* _Task instructions_: Using the string "Tupperware" as the key, pull each matching line out of the records below.
+++ Extracted entries +++
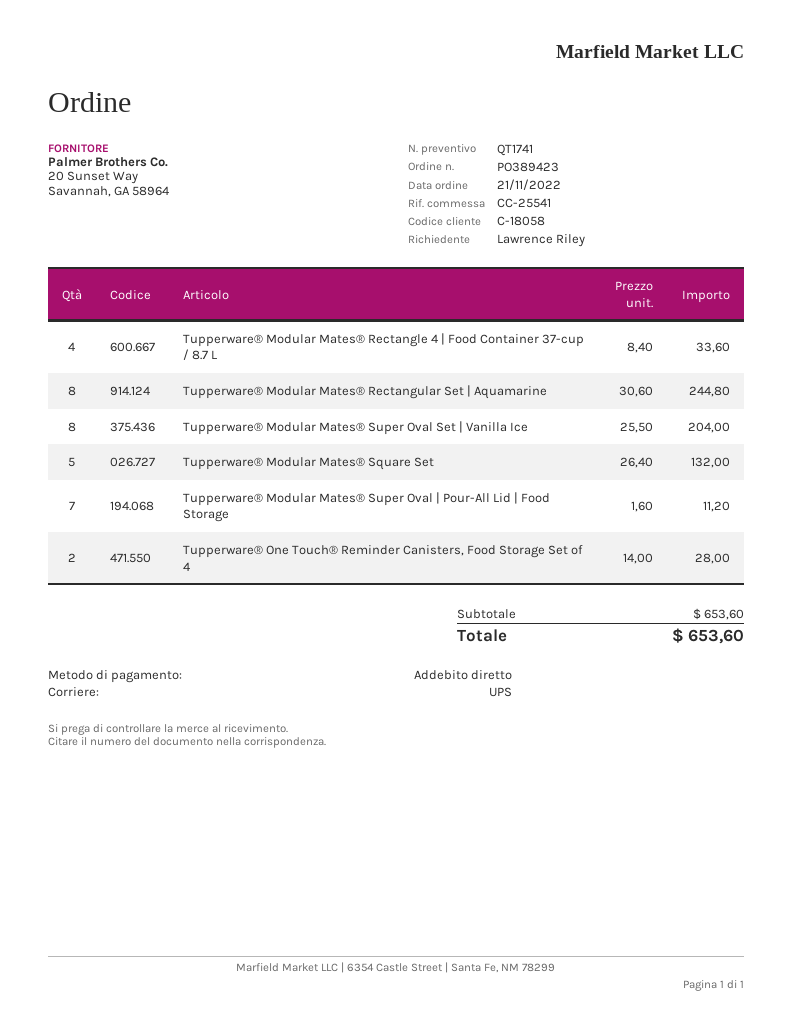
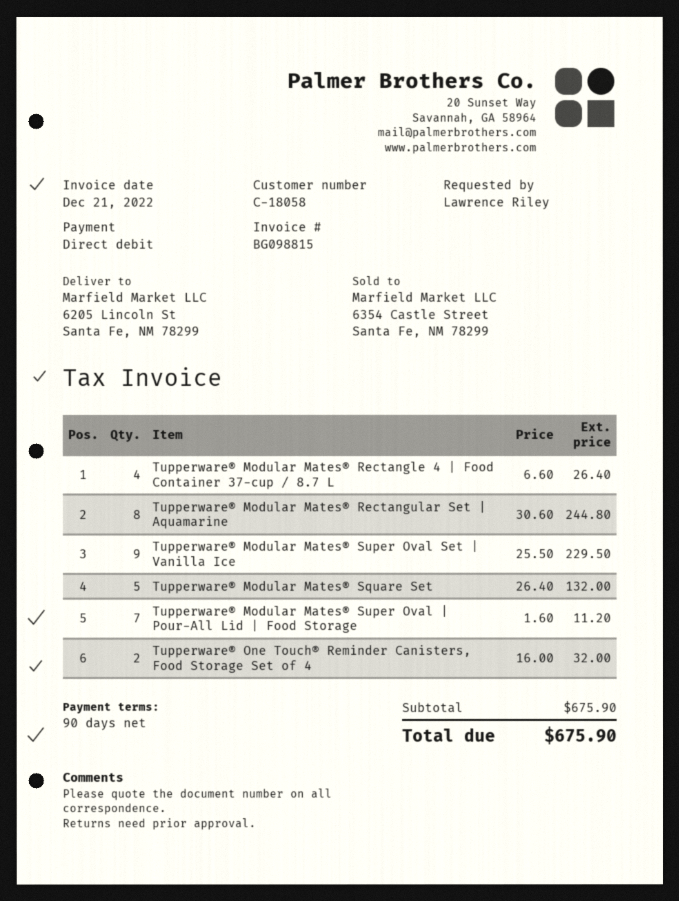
Tupperware® Modular Mates® Rectangle 4 | Food Container 37-cup / 8.7 L: 4 x 8.40 = 33.60 -> 4 x 6.60 = 26.40
Tupperware® Modular Mates® Super Oval Set | Vanilla Ice: 8 x 25.50 = 204.00 -> 9 x 25.50 = 229.50
Tupperware® One Touch® Reminder Canisters, Food Storage Set of 4: 2 x 14.00 = 28.00 -> 2 x 16.00 = 32.00
subtotal: 653.60 -> 675.90
total: 653.60 -> 675.90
+++
* _Response area_:
Tupperware® Modular Mates® Rectangle 4 | Food Container 37-cup / 8.7 L: 4 x 8.40 = 33.60 -> 4 x 6.60 = 26.40
Tupperware® Modular Mates® Super Oval Set | Vanilla Ice: 8 x 25.50 = 204.00 -> 9 x 25.50 = 229.50
Tupperware® One Touch® Reminder Canisters, Food Storage Set of 4: 2 x 14.00 = 28.00 -> 2 x 16.00 = 32.00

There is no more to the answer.